ZAMBIA’S overuse of the world’s biggest man- made reservoir to generate electricity has depleted its water levels, according to Guy Scott, a former vice president who led the country for three months until January this year. His comments contradict government assertions that drought is to blame for the country’s worst-ever power crisis.
Mail and Guardian Africa
Lake Kariba straddles Zambia’s border with Zimbabwe, generating hydropower for both southern African countries. Poor oversight has allowed both nations to compete in over-exploiting this source of electricity, Scott said, driving water levels down to 29% of capacity this month from 70% a year ago.
“What we have now is a weak regulator sitting between two puppies drinking milk from the same saucer,” Scott, who is still a member of parliament, told lawmakers in the capital, Lusaka, according to a transcript posted on Parliament’s website Wednesday. “If one does not lick fast enough, it will not get as much as the other one.”
Kariba’s low water levels have compelled both countries to cut electricity generation and have led to rotating power cuts that last as long as 14 hours a day.
Zambia’s energy shortage has also led to mine suspensions in Africa’s second-largest producer of copper and thousands of planned job cuts.

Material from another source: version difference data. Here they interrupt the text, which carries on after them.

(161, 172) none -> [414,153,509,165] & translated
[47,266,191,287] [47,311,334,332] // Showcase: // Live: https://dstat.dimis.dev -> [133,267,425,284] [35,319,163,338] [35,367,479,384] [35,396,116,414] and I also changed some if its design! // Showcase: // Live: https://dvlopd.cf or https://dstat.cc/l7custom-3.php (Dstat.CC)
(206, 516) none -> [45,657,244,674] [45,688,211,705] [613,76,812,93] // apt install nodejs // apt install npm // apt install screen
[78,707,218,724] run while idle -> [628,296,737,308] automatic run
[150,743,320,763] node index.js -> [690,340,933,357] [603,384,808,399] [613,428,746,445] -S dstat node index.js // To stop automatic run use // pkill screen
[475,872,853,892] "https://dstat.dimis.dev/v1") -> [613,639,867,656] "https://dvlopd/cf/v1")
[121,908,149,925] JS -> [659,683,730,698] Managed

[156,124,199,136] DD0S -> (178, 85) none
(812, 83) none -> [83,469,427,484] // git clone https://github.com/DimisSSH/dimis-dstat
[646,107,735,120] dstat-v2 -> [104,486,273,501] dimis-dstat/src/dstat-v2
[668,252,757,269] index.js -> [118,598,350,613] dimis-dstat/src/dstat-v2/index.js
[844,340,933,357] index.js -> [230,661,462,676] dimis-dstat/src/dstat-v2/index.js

It’s also contributed to this year’s 47% depreciation of the kwacha, the world’s worst-performing currency, against the dollar.
The power crisis, along with low copper prices, will cause Zambia’s GDP growth to slow to 3.4% this year from government’s initial target of more than 7%, according to Barclays Plc. That would be the most sluggish pace since 1998, when the economy contracted.

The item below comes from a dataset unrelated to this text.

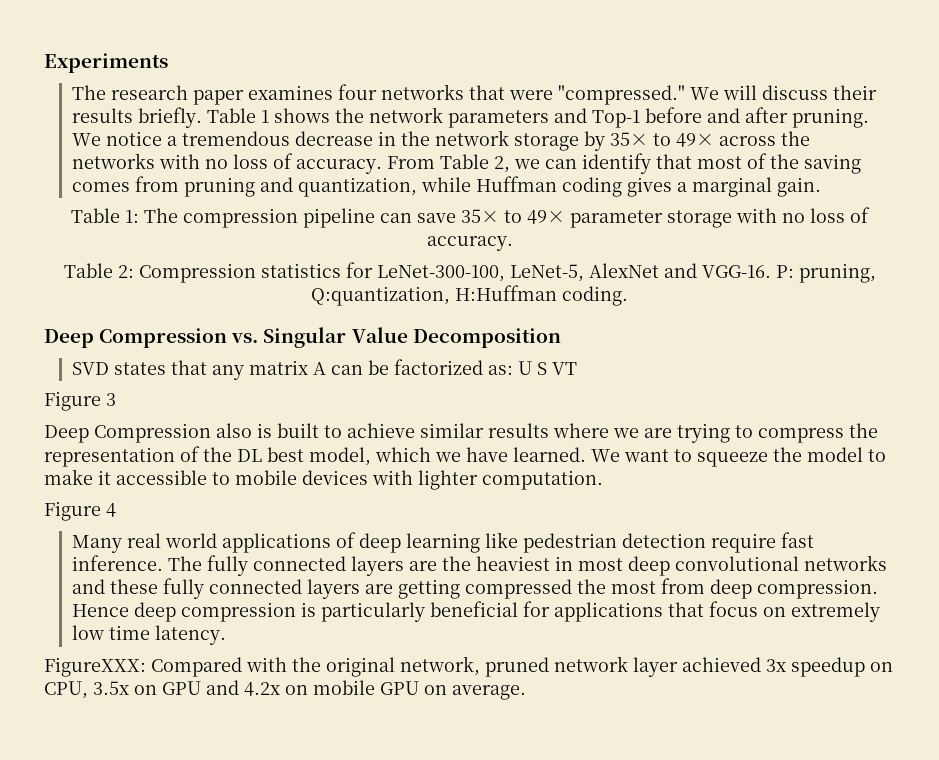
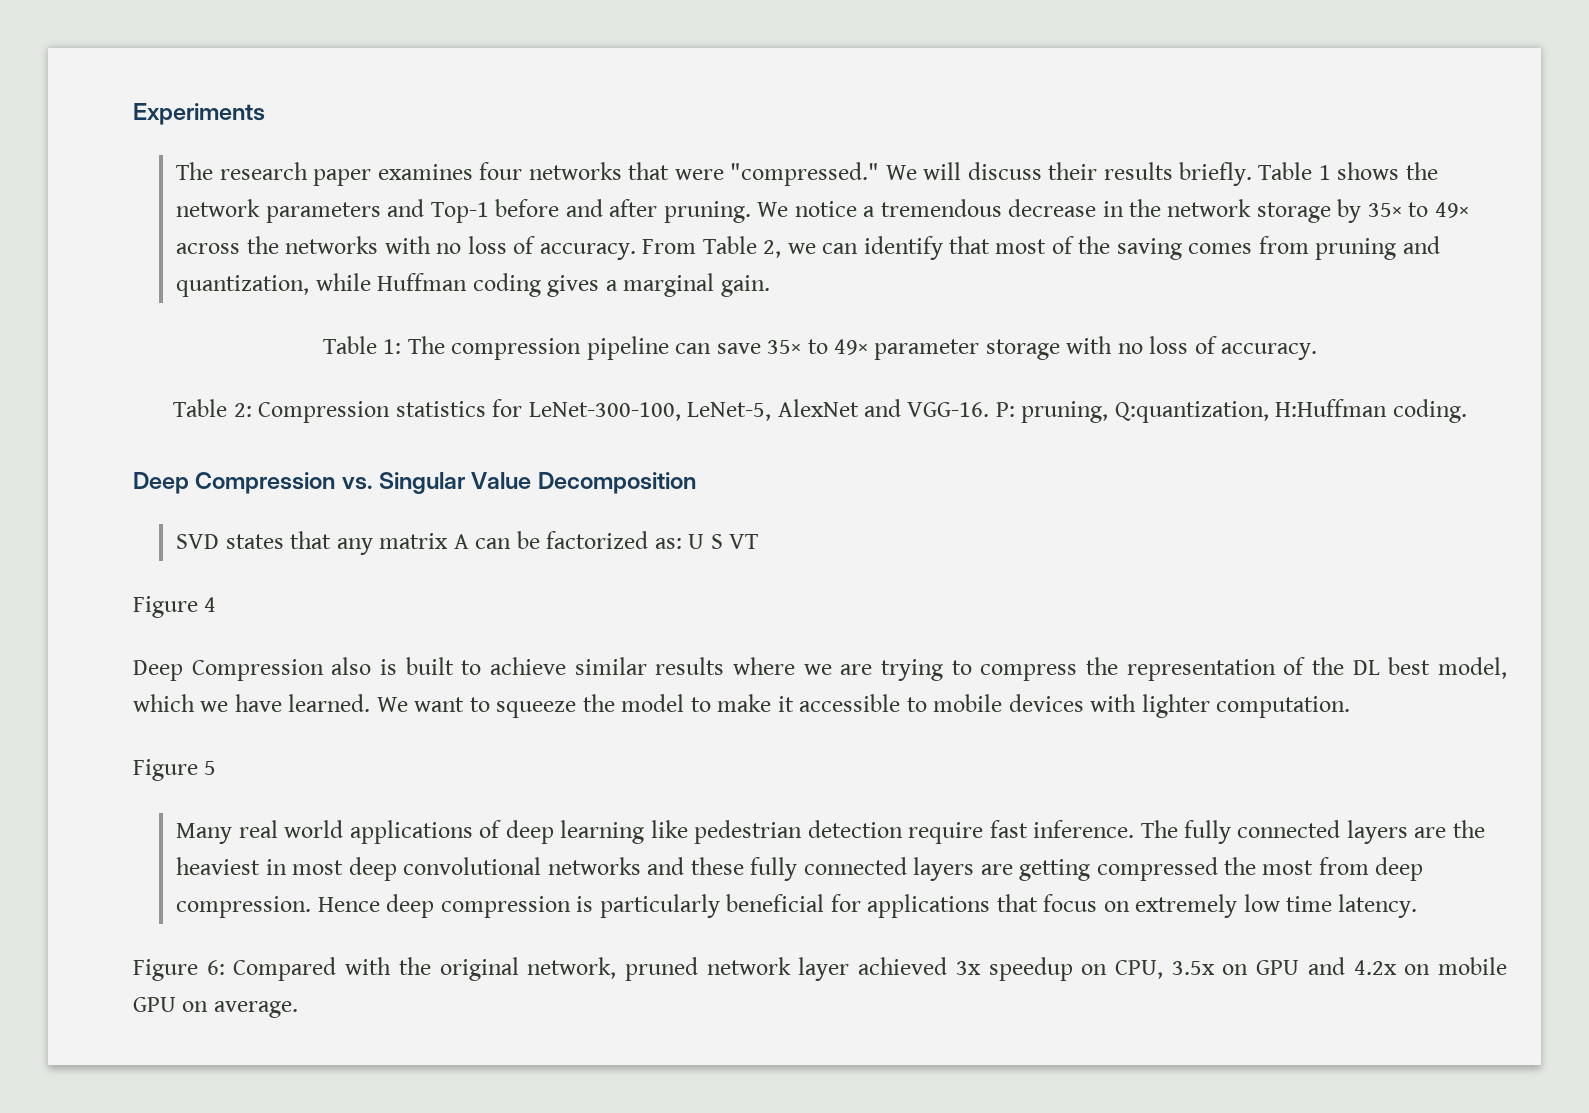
[106,393,116,406] 3 -> [204,597,217,612] 4
[106,503,116,517] 4 -> [204,761,217,775] 5
[44,657,146,677] FigureXXX: -> [133,959,225,981] Figure 6:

The government is trying to shield mines from the electricity shortage as copper accounts for 70% of exports, Finance Minister Alexander Chikwanda said last month. While operators have been asked to cut their power use by 30%, most mines are able to continue normal production through more efficient use and buying imported power, according to Copperbelt Energy Corp., their biggest supplier.
Zambia aggravated the situation at Kariba by continuously running a 360-megawatt hydropower expansion, designed only to operate for three-and-a-half hours a day during peak demand, said Scott, who became acting President when Michael Sata died in October.
Scott officially opened the plant, which increased generating capacity on the Zambian side of the dam by 50%, in August last year.
“I am the one who turned it on and I said, ‘Is there enough water for this?’ It was a huge contraption and everybody said ‘yes,’” he told lawmakers Sept. 23. “When I went to sleep at the hotel down from the Kariba Dam, all night and morning the water gushed past. Once they had their toy, they pushed the button, turned it on and left it, and down went the water.”
Meager water levels at Kariba and at the Kafue Gorge power station, which account for almost 90% of the country’s generation capacity, mean Zambia could only supply an average of half of normal peak power demand in September, Mines and Energy Minister Christopher Yaluma said this month.
Total installed generation capacity from all power plants is 2,300 megawatts, according to Zesco, the state-owned power supplier.
While data from Zesco show that water inflows from the Zambezi river were lower than previous years, the company has also used more water than it is allocated, figures in a Sept. 5 statement from the utility indicate.
The Zambezi River Authority, which regulates Kariba and is run by the two countries’ governments, allocated Zesco water to generate 1,944 gigawatt hours of electricity from April through September, according to the statement. Instead, it produced 2,971 gigawatt hours, 46 percent more than it was supposed to.
Zambia uses hydroelectricity for more than 95% of its power needs. Kariba North Bank power station had fewer than 70 days from Sept. 5 before it exhausted its water allocation, Zesco said in a statement that day.
Zambia’s power shortages and the effects of climate change are “inextricably inseparable,” President Edgar Lungu, who won the January elections to replace Sata, said in a speech to the United Nations General Assembly in New York Tuesday.
Munyaradzi Munodawafa, chief executive officer of the Zambezi River Authority, didn’t answer two calls to his mobile phone seeking comment, and a Zesco spokesman wasn’t immediately able to comment when contacted by mobile phone.
“It is very difficult to share hydroelectric facilities with other countries,” Scott said. “It is a well-known problem throughout the world and I think it needs to be addressed.”